DIA DE FÚRIA >> Whisner Fraga

Era natural que muitos de nós saíssemos de Ituiutaba, pois, naquela época, o município oferecia poucas opções para quem quisesse continuar os estudos. Pois bem, Uberlândia era uma cidade em crescimento e a universidade federal de lá, uma alternativa para nós. Éramos, em geral, pobres e, portanto, obrigados a dividir com desconhecidos as casas situadas nos bairros mais próximos dos câmpus Santa Mônica e Umuarama.

A primeira dessas repúblicas em que morei albergava sete indivíduos, de modo que necessitavam de um oitavo. Cheguei até lá porque um amigo de um conhecido do empregado do ex-patrão de meu pai sabia de um primo que morava em um apartamento que estava com a parte de baixo da beliche desocupada. O aluguel saía barato, apesar dos quatro quartos que o local possuía, e se encaixa no orçamento de meus pais. Sim, porque estudante de Engenharia não trabalhava naquele tempo.

Dos sete que lá estavam, quatro eram estudantes, dois bancários e um vagabundo. Como eu era calouro no curso de Mecânica, me tornei o quinto universitário. Não vou descrever os sujeitos, porque isso é matéria de romance, não de crônica. Romance que pretendo criar, diga-se de passagem. Aos poucos, fui me acostumando à rotina da república, que, evidentemente, tinha suas regras.
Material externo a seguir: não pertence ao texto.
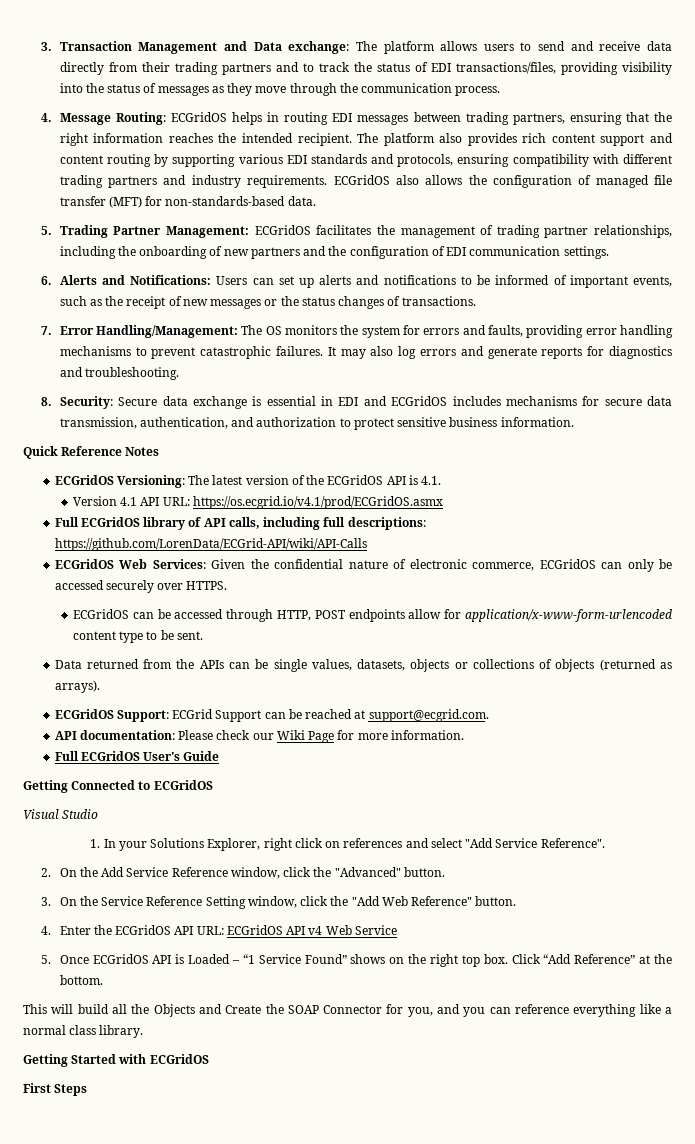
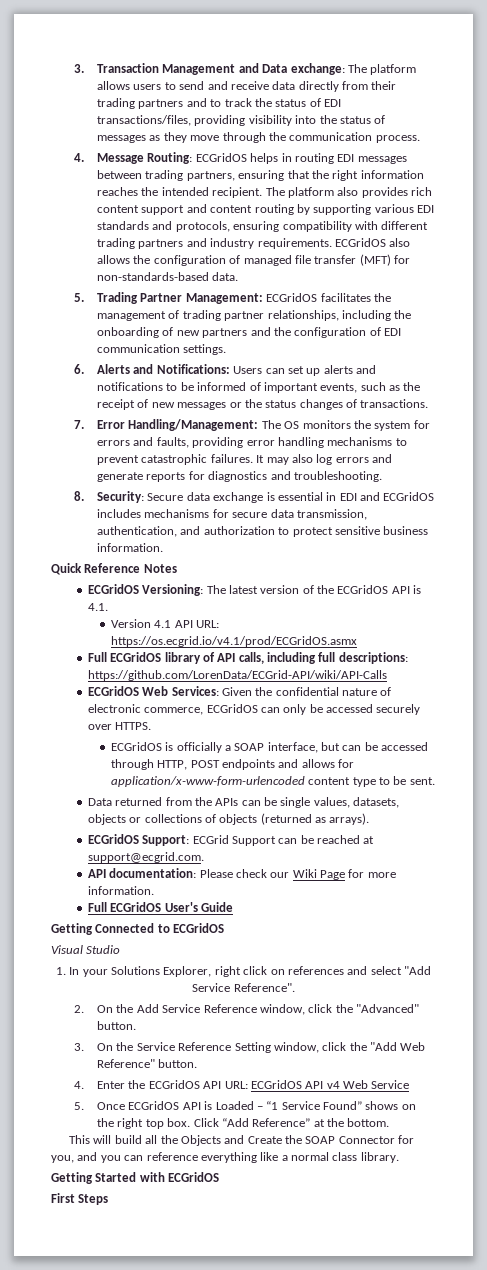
- ECGridOS can be accessed through HTTP, POST endpoints allow for application/x-www-form-urlencoded content type to be sent.
+ ECGridOS is officially a SOAP interface, but can be accessed through HTTP, POST endpoints and allows for application/x-www-form-urlencoded content type to be sent.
Uma dessas regras era sacanear alguém, de segunda a quinta. Porque, de sexta a domingo, quase todos viajavam e a baixaria não teria público. Não foi no primeiro dia que eles confiaram em mim, a coisa foi lenta e se deu no terceiro dia em que eu lá morava. Isso porque eles precisavam de outra pessoa para apoquentar alguém que merecia há muito tempo: um vizinho barulhento e mimado que morava com os pais, no apartamento de baixo.

Lá todos tinham apelidos e, a bem da verdade, não me lembro do nome de ninguém, mas sei que, quem me chamou para a bagunça foi o Batman, um conterrâneo. O motivo da alcunha, vocês podem desconfiar: ele tinha o hábito de dormir durante o dia e trabalhar à noite. Isso porque estava no último ano do curso de engenharia elétrica e estagiava em uma importante fábrica de cigarros. Ia pouco à universidade e acordava por volta das dezenove horas para alguma peripécia. Tinha tempo de sobra, pois só precisava estar no estágio a partir das vinte e uma.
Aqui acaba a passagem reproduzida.